EXERCISE INSTRUCTIONS: Range to output from the entries below: the line containing "- US GPA 2011)" through the line containing "US GPA 2011).". Set it down exactly, ends included, nothing else.

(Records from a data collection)
___

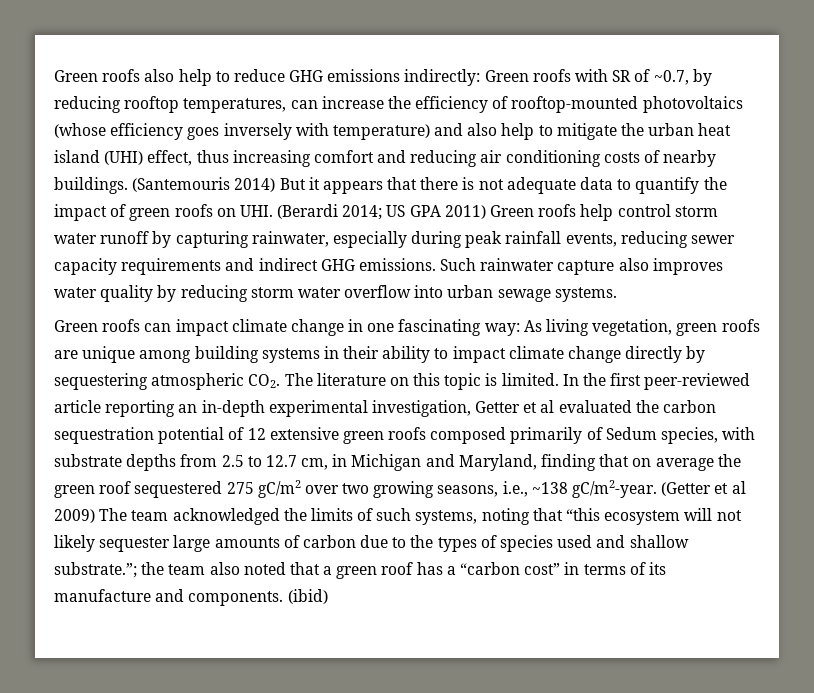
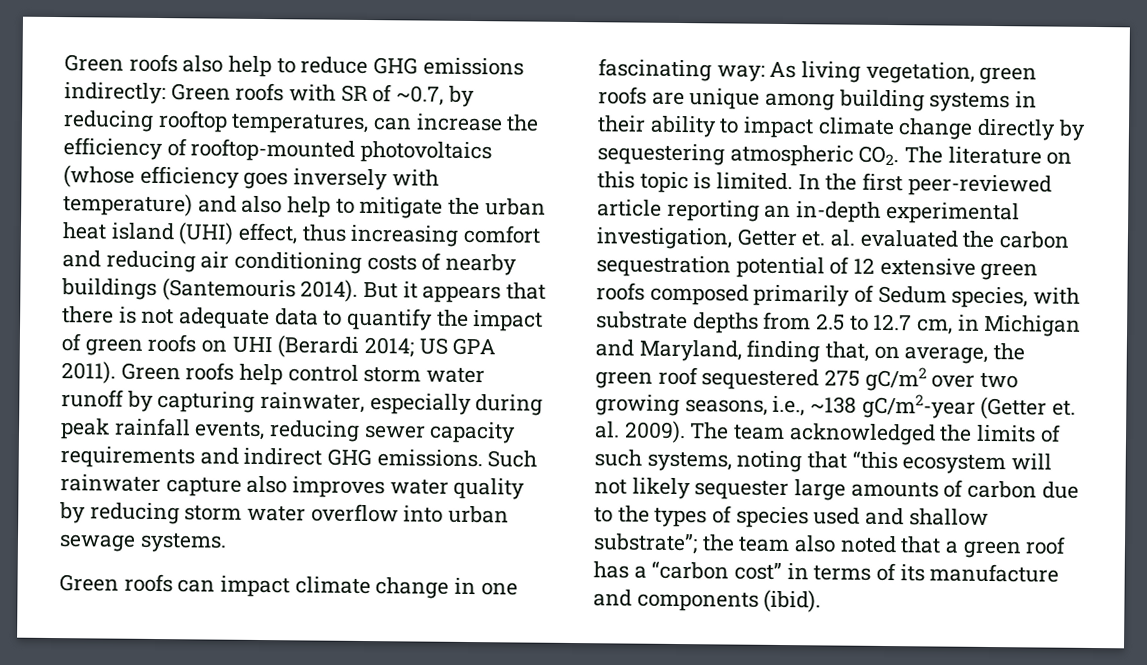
- Green roofs with SR of ~0.7, by reducing rooftop temperatures, can increase the efficiency of rooftop-mounted photovoltaics (whose efficiency goes inversely with temperature) and also help to mitigate the urban heat island (UHI) effect, thus increasing comfort and reducing air conditioning costs of nearby buildings. (Santemouris 2014) But it appears that there is not adequate data to quantify the impact of green roofs on UHI. (Berardi 2014;
+ Green roofs with SR of ~0.7, by reducing rooftop temperatures, can increase the efficiency of rooftop-mounted photovoltaics (whose efficiency goes inversely with temperature) and also help to mitigate the urban heat island (UHI) effect, thus increasing comfort and reducing air conditioning costs of nearby buildings (Santemouris 2014). But it appears that there is not adequate data to quantify the impact of green roofs on UHI (Berardi 2014;
- US GPA 2011) Green roofs help control storm water runoff by capturing rainwater, especially during peak rainfall events, reducing sewer capacity requirements and indirect GHG emissions.
+ US GPA 2011). Green roofs help control storm water runoff by capturing rainwater, especially during peak rainfall events, reducing sewer capacity requirements and indirect GHG emissions.
- In the first peer-reviewed article reporting an in-depth experimental investigation, Getter et al evaluated the carbon sequestration potential of 12 extensive green roofs composed primarily of Sedum species, with substrate depths from 2.5 to 12.7 cm, in Michigan and Maryland, finding that on average the green roof sequestered 275 gC/m2 over two growing seasons, i.e., ~138 gC/m2-year. (Getter et al 2009) The team acknowledged the limits of such systems, noting that “this ecosystem will not likely sequester large amounts of carbon due to the types of species used and shallow substrate.”;
+ In the first peer-reviewed article reporting an in-depth experimental investigation, Getter et. al. evaluated the carbon sequestration potential of 12 extensive green roofs composed primarily of Sedum species, with substrate depths from 2.5 to 12.7 cm, in Michigan and Maryland, finding that, on average, the green roof sequestered 275 gC/m2 over two growing seasons, i.e., ~138 gC/m2-year (Getter et. al. 2009). The team acknowledged the limits of such systems, noting that “this ecosystem will not likely sequester large amounts of carbon due to the types of species used and shallow substrate”;
- the team also noted that a green roof has a “carbon cost” in terms of its manufacture and components. (ibid)
+ the team also noted that a green roof has a “carbon cost” in terms of its manufacture and components (ibid).

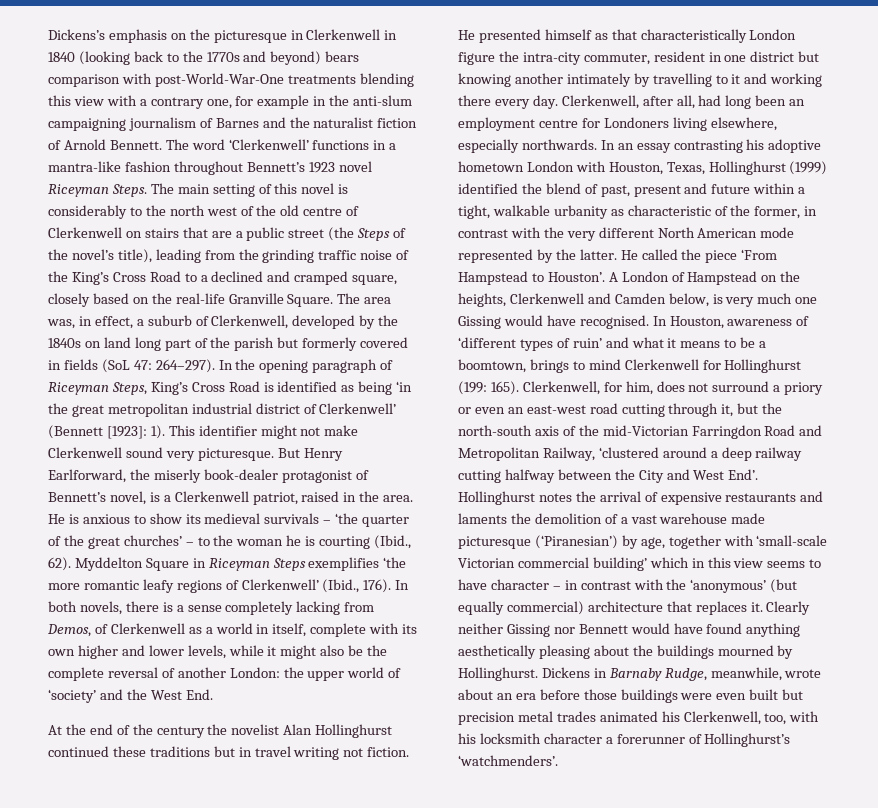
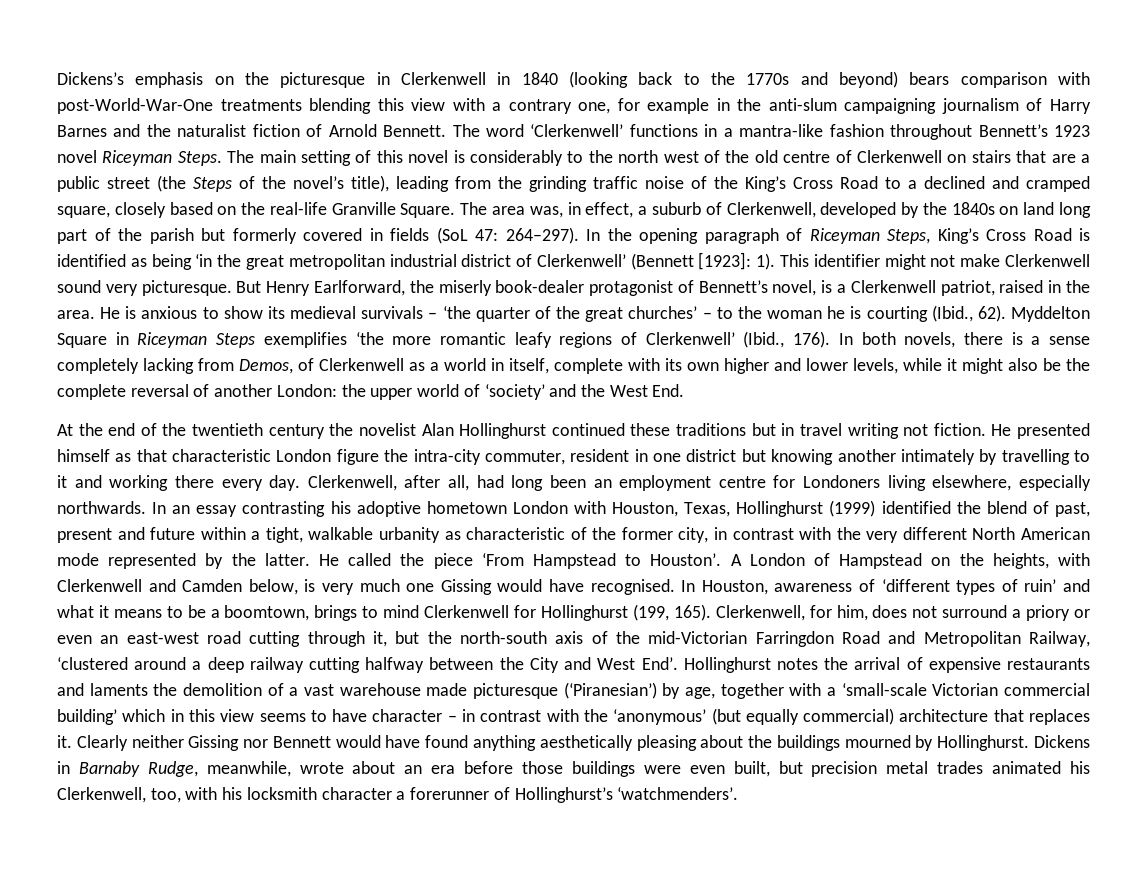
- Dickens’s emphasis on the picturesque in Clerkenwell in 1840 (looking back to the 1770s and beyond) bears comparison with post-World-War-One treatments blending this view with a contrary one, for example in the anti-slum campaigning journalism of Barnes and the naturalist fiction of Arnold Bennett.
+ Dickens’s emphasis on the picturesque in Clerkenwell in 1840 (looking back to the 1770s and beyond) bears comparison with post-World-War-One treatments blending this view with a contrary one, for example in the anti-slum campaigning journalism of Harry Barnes and the naturalist fiction of Arnold Bennett.
- At the end of the century the novelist Alan Hollinghurst continued these traditions but in travel writing not fiction.
+ At the end of the twentieth century the novelist Alan Hollinghurst continued these traditions but in travel writing not fiction.
- He presented himself as that characteristically London figure the intra-city commuter, resident in one district but knowing another intimately by travelling to it and working there every day.
+ He presented himself as that characteristic London figure the intra-city commuter, resident in one district but knowing another intimately by travelling to it and working there every day.
- In an essay contrasting his adoptive hometown London with Houston, Texas, Hollinghurst (1999) identified the blend of past, present and future within a tight, walkable urbanity as characteristic of the former, in contrast with the very different North American mode represented by the latter.
+ In an essay contrasting his adoptive hometown London with Houston, Texas, Hollinghurst (1999) identified the blend of past, present and future within a tight, walkable urbanity as characteristic of the former city, in contrast with the very different North American mode represented by the latter.
- A London of Hampstead on the heights, Clerkenwell and Camden below, is very much one Gissing would have recognised.
+ A London of Hampstead on the heights, with Clerkenwell and Camden below, is very much one Gissing would have recognised.
- In Houston, awareness of ‘different types of ruin’ and what it means to be a boomtown, brings to mind Clerkenwell for Hollinghurst (199: 165).
+ In Houston, awareness of ‘different types of ruin’ and what it means to be a boomtown, brings to mind Clerkenwell for Hollinghurst (199, 165).
- Hollinghurst notes the arrival of expensive restaurants and laments the demolition of a vast warehouse made picturesque (‘Piranesian’) by age, together with ‘small-scale Victorian commercial building’ which in this view seems to have character – in contrast with the ‘anonymous’ (but equally commercial) architecture that replaces it.
+ Hollinghurst notes the arrival of expensive restaurants and laments the demolition of a vast warehouse made picturesque (‘Piranesian’) by age, together with a ‘small-scale Victorian commercial building’ which in this view seems to have character – in contrast with the ‘anonymous’ (but equally commercial) architecture that replaces it.
- Dickens in Barnaby Rudge, meanwhile, wrote about an era before those buildings were even built but precision metal trades animated his Clerkenwell, too, with his locksmith character a forerunner of Hollinghurst’s ‘watchmenders’.
+ Dickens in Barnaby Rudge, meanwhile, wrote about an era before those buildings were even built, but precision metal trades animated his Clerkenwell, too, with his locksmith character a forerunner of Hollinghurst’s ‘watchmenders’.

___

SOLUTION FOR THIS TASK:
- US GPA 2011) Green roofs help control storm water runoff by capturing rainwater, especially during peak rainfall events, reducing sewer capacity requirements and indirect GHG emissions.
+ US GPA 2011). Green roofs help control storm water runoff by capturing rainwater, especially during peak rainfall events, reducing sewer capacity requirements and indirect GHG emissions.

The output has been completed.